• [DATA IN THIS EXERCISE]:
····················

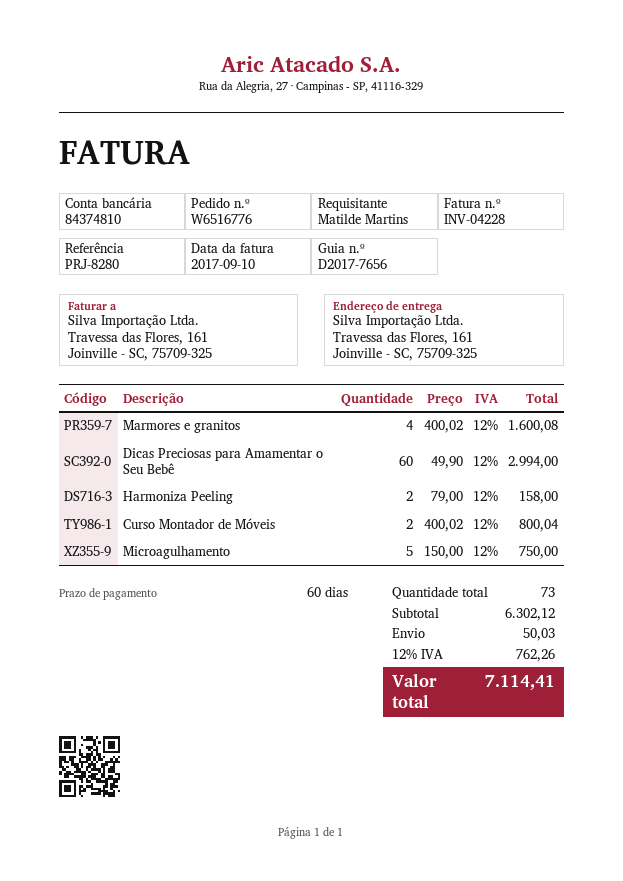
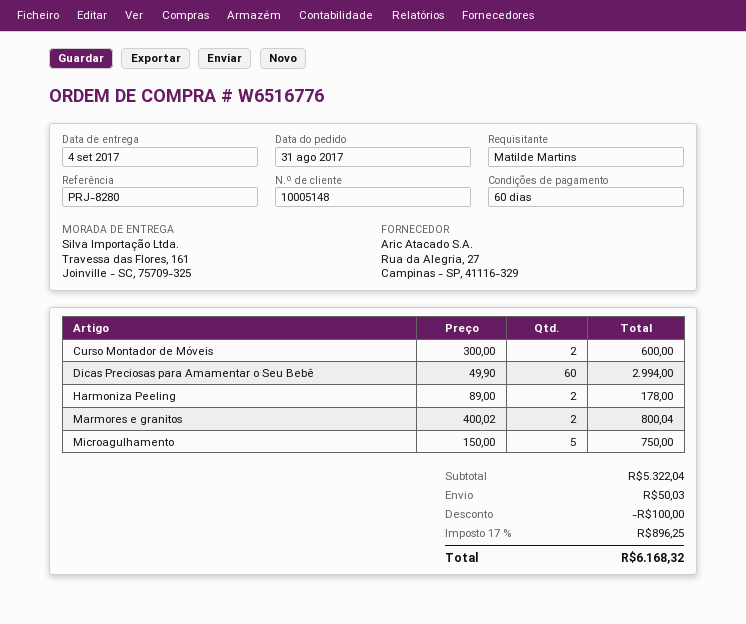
Marmores e granitos: 4 x 400.02 = 1600.08 -> 2 x 400.02 = 800.04
Harmoniza Peeling: 2 x 79.00 = 158.00 -> 2 x 89.00 = 178.00
Curso Montador de Móveis: 2 x 400.02 = 800.04 -> 2 x 300.00 = 600.00
subtotal: 6302.12 -> 5322.04
discount: none -> 100.00
tax: 12% = 762.26 -> 17% = 896.25
total: 7114.41 -> 6168.32

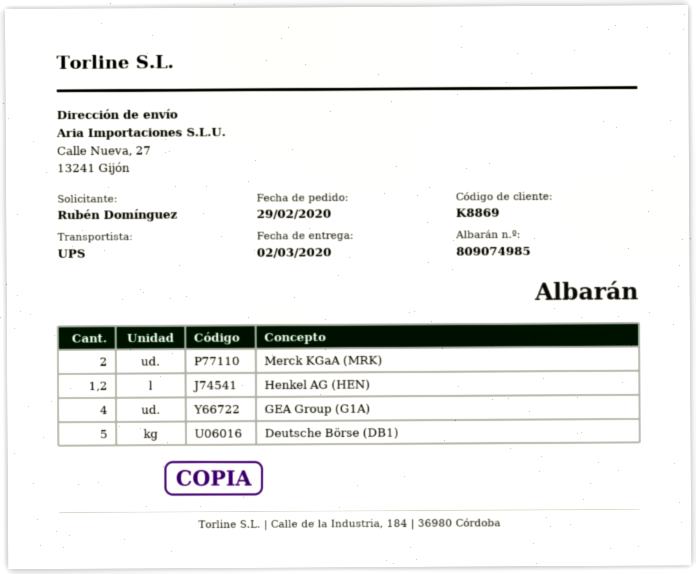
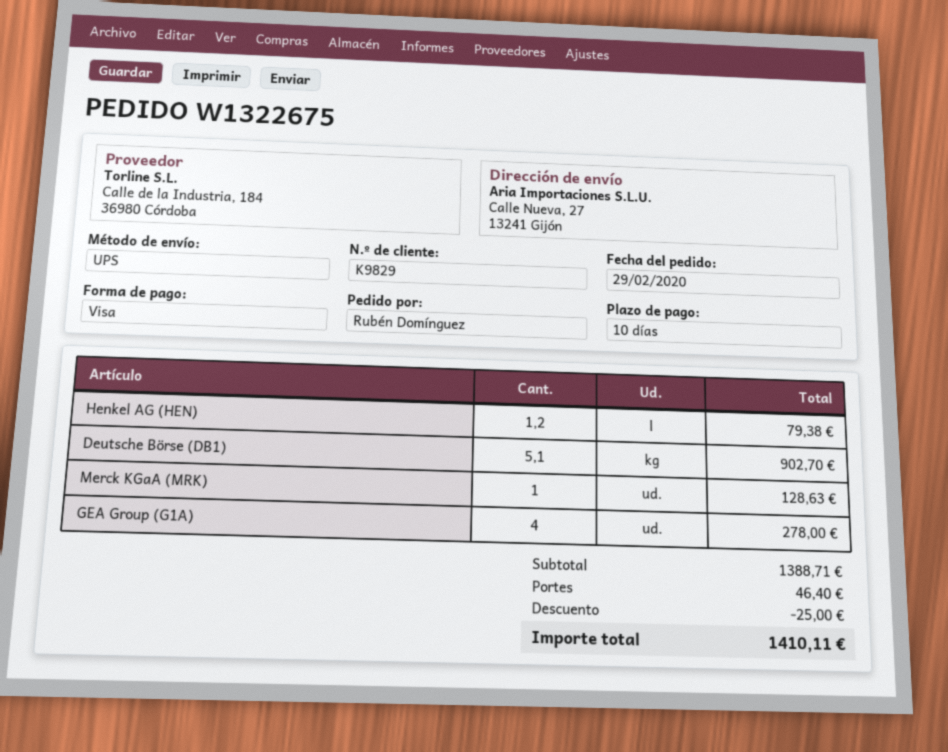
customer number: K8869 -> K9829
Merck KGaA (MRK): 2 -> 1
Deutsche Börse (DB1): 5 -> 5.1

····················

Return every line above verbatim, pictures excluded.

• [OUTPUT]:
Marmores e granitos: 4 x 400.02 = 1600.08 -> 2 x 400.02 = 800.04
Harmoniza Peeling: 2 x 79.00 = 158.00 -> 2 x 89.00 = 178.00
Curso Montador de Móveis: 2 x 400.02 = 800.04 -> 2 x 300.00 = 600.00
subtotal: 6302.12 -> 5322.04
discount: none -> 100.00
tax: 12% = 762.26 -> 17% = 896.25
total: 7114.41 -> 6168.32

customer number: K8869 -> K9829
Merck KGaA (MRK): 2 -> 1
Deutsche Börse (DB1): 5 -> 5.1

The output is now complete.